Er sah ihr nicht in die Augen, stochert mit der Gabel in dem Steak, das sie gekocht hatte, gleichgültig, kalt, unbeteiligt.
— Was soll ich wiederholen? — murmelte er. — Meine Mutter hat entschieden. Die Wohnung wird für die Familie gebraucht. Dein Platz… du findest schon irgendwie unter.
„Irgendwie unterfinden.“ So fühlte sie sich: wie ein alter Skistock auf dem Balkon, den man achtlos wegwirft.

— Diese Wohnung gehört uns, Igor! Wir leben hier seit drei Jahren! — Ihre Stimme bebte vor unterdrückter Wut, ihre Wangen brannten.
Die pure, ungeschminkte Wut begann durch die Schicht der Erniedrigung zu brechen.
— Wach auf! Das ist die Wohnung meiner Mutter! — Igor verdrehte theatralisch die Augen. — Sie hat ihr Ferienhaus verkauft, um die Anzahlung zu leisten.
Ihr Geld. Und du? Geringfügige Arbeit, Mutterschaftsurlaub… du bist nur eine Last!
Last. Sie hatte alles geopfert: ihr Studium, ihre Träume, ihre eigene Zukunft, nur um für ihn und den Sohn da zu sein. Und jetzt wurde sie so genannt.
Igor nahm den Teller aus ihrer Hand, stellte ihn achtlos in die Spüle. Die gleiche Gleichgültigkeit, als würde er nur eine Vase verschieben, nicht ihr Leben zerstören.
— Meine Mutter kommt morgen. Schlüssel abgeben. Und… — er stockte — …morgen ziehst du aus.
Da klickte etwas in Natasa. Angst löste sich auf, es blieb nur eisige Klarheit. Plötzlich erinnerte sie sich an etwas.
Fünf Minuten zuvor, beim Suchen der Impfunterlagen ihres Sohnes, war sie auf eine alte Mappe gestoßen.
— Erinnerst du dich, als wir den Kredit aufgenommen haben? — trat sie zurück, einen Schritt von Igor weg, ihre Stimme ruhig, aber scharf wie ein Messer.

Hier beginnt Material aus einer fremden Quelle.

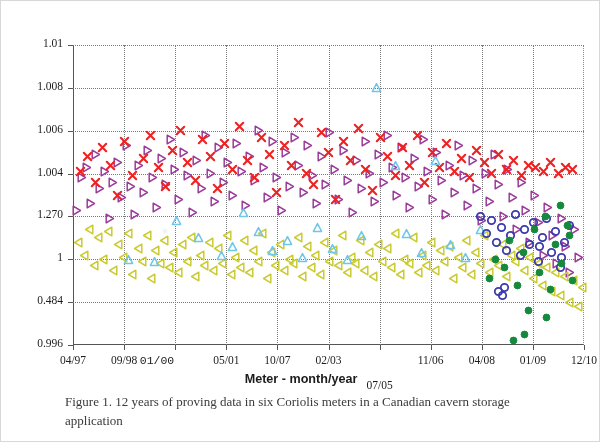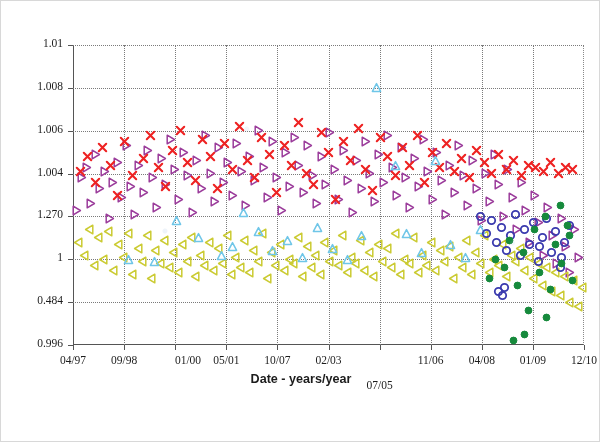"01/00" div.x-tick { font-family: none -> Liberation Mono, monospace; left: 155px -> 124px }
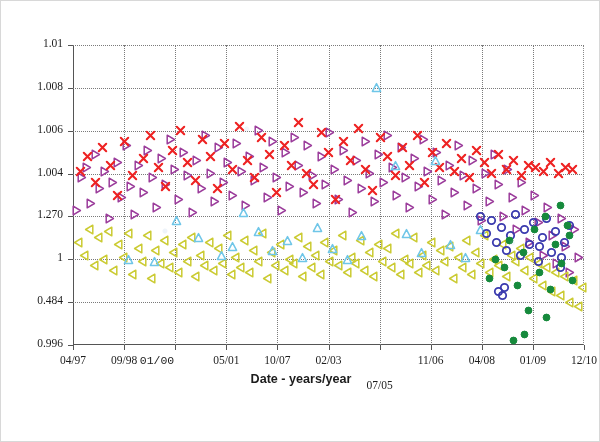"Date - years/year" div { text: Date - years/year -> Meter - month/year }
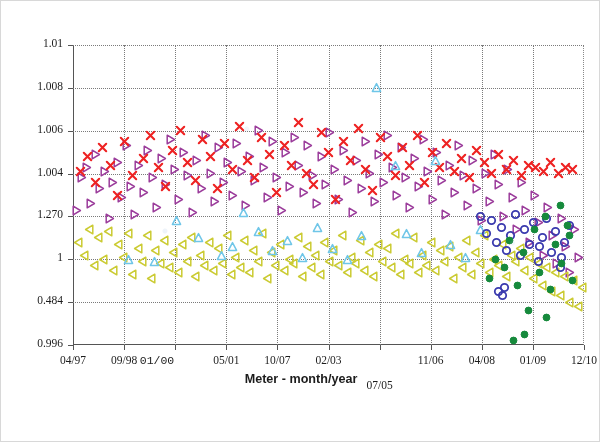"Figure 1. 12 years of" div { html: none -> <div>Figure 1. 12 years of proving data in six Coriolis meters in a Canadian cavern storage application</div> }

— Klar, und? — Igor spürte die Spannung.
— Erinnerst du dich, dass du damals dringend verreisen musstest und mich zum Notar geschickt hast, um alles zu unterschreiben? Du sagtest, es ginge schneller.
Igor nickte angespannt.
— Damals, um die besten Konditionen zu bekommen… das „Junge Familie“-Programm… — Natasa holte tief Luft — …du hast mich als alleinige Eigentümerin eintragen lassen.
Die erste, größte Anzahlung, Tamara Petrovnas Geld, wurde geleistet, während auf den Papieren nur ich stand.
Igor lachte nervös.
— Das ist doch Wahnsinn! Das war Mutters Geld!
— Auf dem Papier ja. Aber offiziell war es mein Geld. Ich hatte damals ein kleines Erbe meiner Großmutter erhalten. Du hast gesagt, es sei nur vorübergehend.
Crescendo der Stille. Schwer, erdrückend. Igor wurde blass. Natasa zog die vergilbte Kopie des Kreditvertrags aus der Mappe und warf sie auf den Tisch, direkt neben das halb gegessene Steak.
— Lies nach. Eigentümerin: Natasa Smirnova.
Das Handy vibrierte. Nachricht von der Anwältin: „Übertragung abgeschlossen. Ruf an.“
Igors Blick raste über die Dokumente. Panik flammte in seinen Augen.
— Morgen ziehst du aus, Igor — sagte Natasa leise, aber fest, als würde jeder Ton ein Schwert sein.
Der Morgen kam nicht mit Sonnenlicht, sondern mit dem schweren, feuchten Duft eines herannahenden Sturms. Natasa war die ganze Nacht wach.
Sie saß in der Küche, trank kalten Tee und starrte auf die Dokumente. Kein Zittern, kein Weinen. Nur eisige Entschlossenheit.
Igor wachte spät auf.
— Na? Alles gepackt? — knurrte er.
— Ja. Deine Sachen.
Es klingelte. Tamara Petrovna trat ein, wie eine Königin, stolz, siegessicher in ihrem schönsten Mantel.
— Ich komme für die Schlüssel — sagte sie verächtlich. — Und alles, was ich geschenkt habe, gehört mir.
Natasa legte ihr die Mappe hin.
— Sie irren sich, Tamara Petrovna. Diese Wohnung gehört mir.
Das Gesicht der Frau verzerrte sich. Natasa schob ruhig den Kreditvertrag und den Umschlag mit Bargeld nach.
— Ihr Geld habe ich zurückgezahlt. Mit Zinsen. Aus sauberem Geld.
Tamara Petrovna schnappte sich den Umschlag und stürmte ohne ein Wort hinaus.
Igor blieb zurück, gebrochen, hilflos, ohne Deckung, ohne Macht.
— Natasa… wohin gehe ich?
— Dorthin, wohin deine Mutter geht. Und meinen Sohn siehst du nur noch über das Gericht.
Um drei Uhr wurden die Schlösser ausgetauscht. Natasa schloss die Tür, nahm ihren Sohn in die Arme und stand am Fenster, während leise die ersten Schneeflocken fielen.
An diesem Tag gewann sie nicht nur ihre Wohnung zurück, sondern ihr Leben.